Records from a dataset:
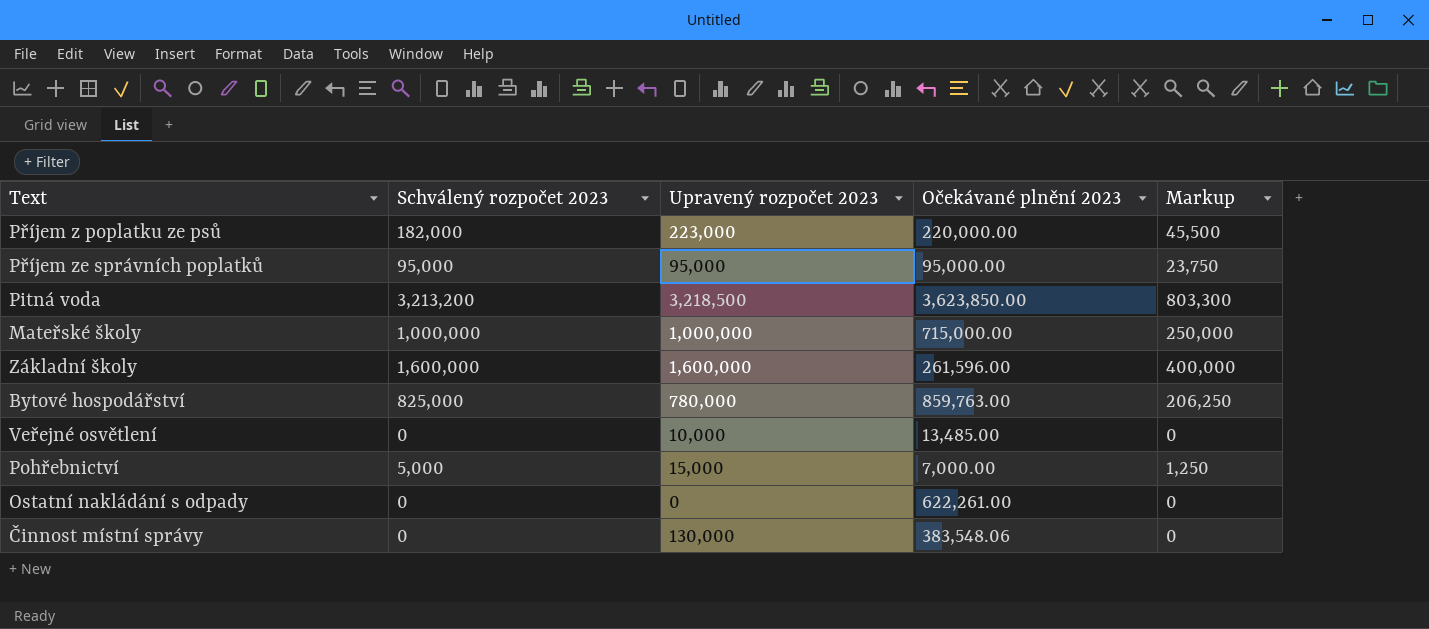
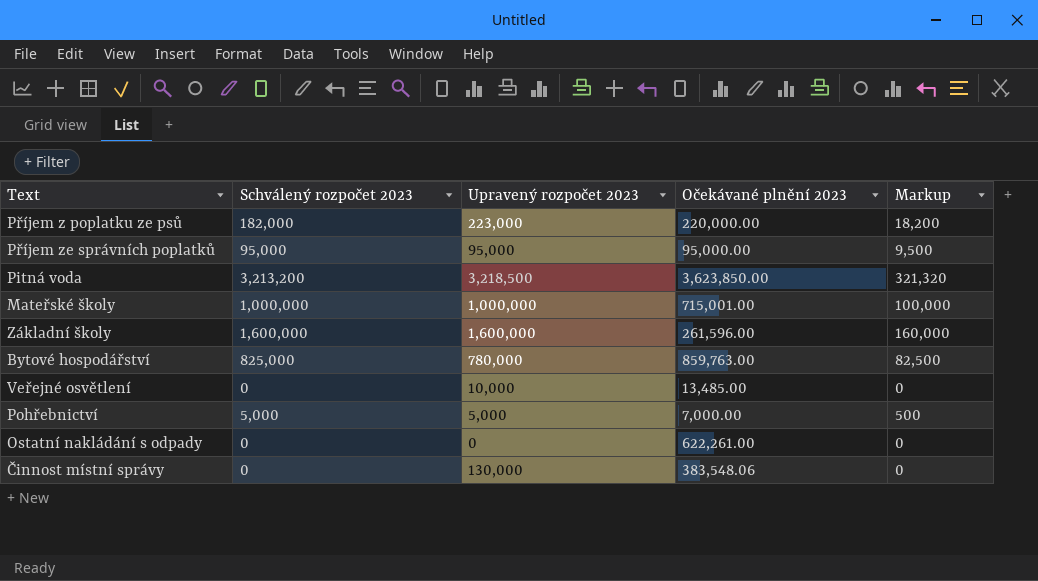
column Markup | formula: [Schválený rozpočet 2023] * 0.25 -> [Schválený rozpočet 2023] * 0.1
Mateřské školy | Očekávané plnění 2023: 715,000.00 -> 715,001.00
Pohřebnictví | Upravený rozpočet 2023: 15,000 -> 5,000

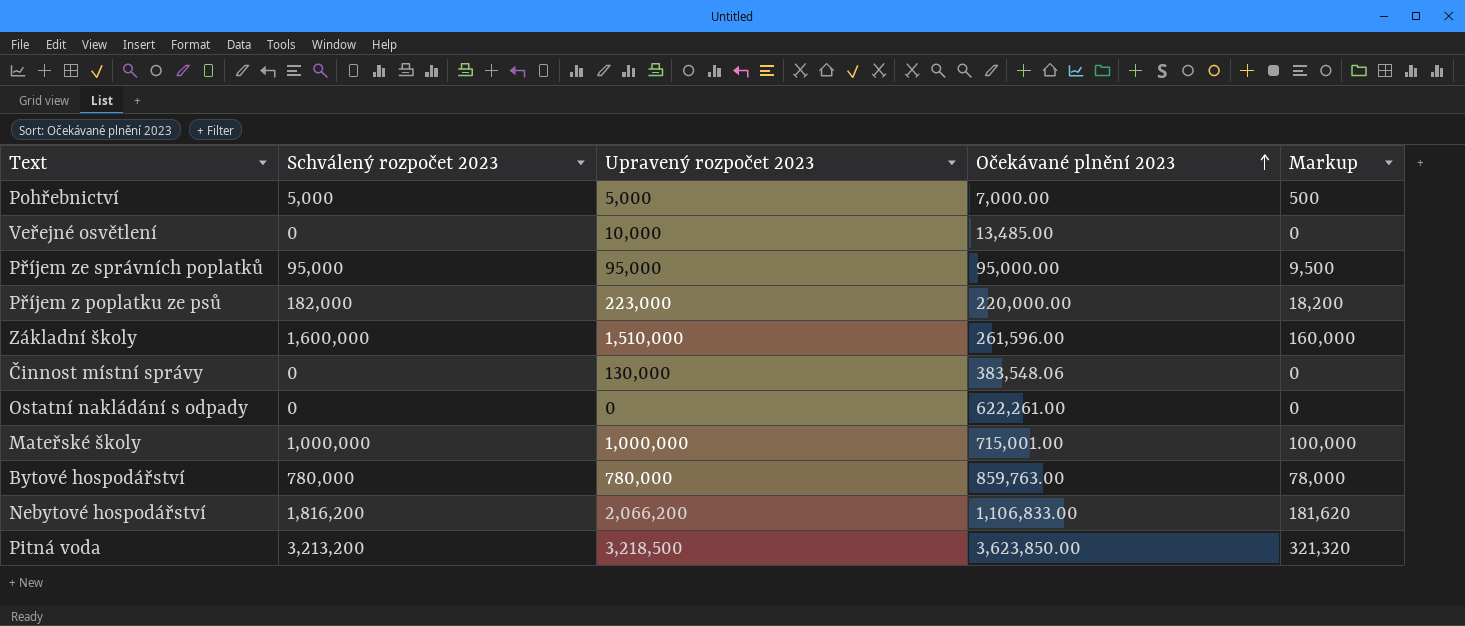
row order: none -> Očekávané plnění 2023 ascending
Základní školy | Upravený rozpočet 2023: 1,600,000 -> 1,510,000
Bytové hospodářství | Schválený rozpočet 2023: 825,000 -> 780,000
Bytové hospodářství | Markup: 82,500 -> 78,000
row Nebytové hospodářství: none -> 1,816,200 | 2,066,200 | 1,106,833.00 | 181,620

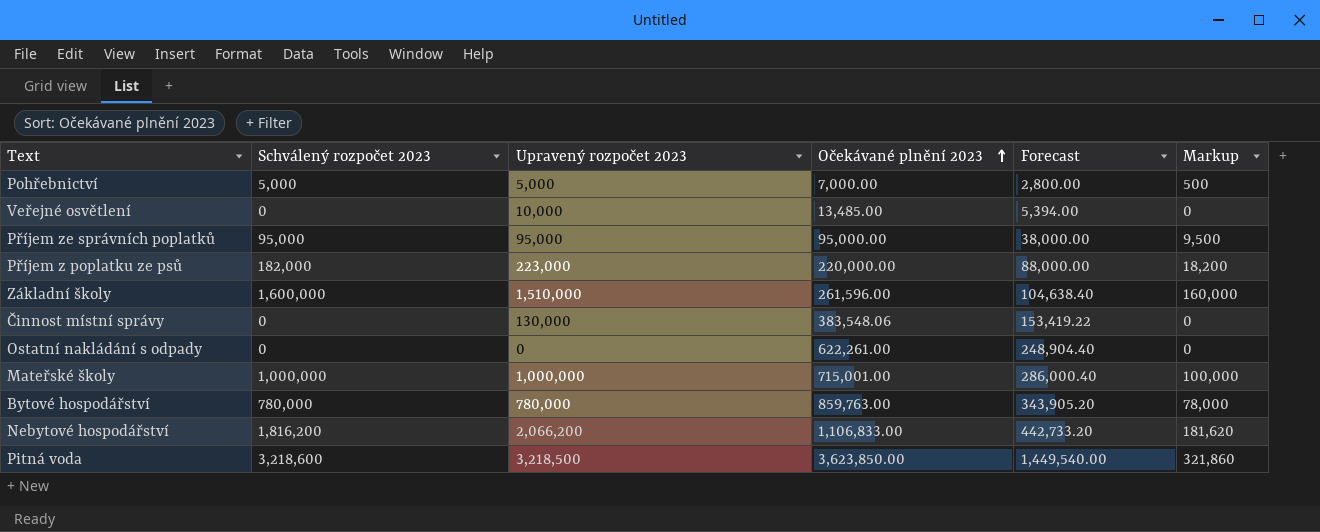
column Forecast | formula: none -> [Očekávané plnění 2023] * 0.4
Pitná voda | Schválený rozpočet 2023: 3,213,200 -> 3,218,600
Pitná voda | Markup: 321,320 -> 321,860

- Goal of the exercise
Extract all the entries word for word; omit any pictures.

- Expected output
column Markup | formula: [Schválený rozpočet 2023] * 0.25 -> [Schválený rozpočet 2023] * 0.1
Mateřské školy | Očekávané plnění 2023: 715,000.00 -> 715,001.00
Pohřebnictví | Upravený rozpočet 2023: 15,000 -> 5,000

row order: none -> Očekávané plnění 2023 ascending
Základní školy | Upravený rozpočet 2023: 1,600,000 -> 1,510,000
Bytové hospodářství | Schválený rozpočet 2023: 825,000 -> 780,000
Bytové hospodářství | Markup: 82,500 -> 78,000
row Nebytové hospodářství: none -> 1,816,200 | 2,066,200 | 1,106,833.00 | 181,620

column Forecast | formula: none -> [Očekávané plnění 2023] * 0.4
Pitná voda | Schválený rozpočet 2023: 3,213,200 -> 3,218,600
Pitná voda | Markup: 321,320 -> 321,860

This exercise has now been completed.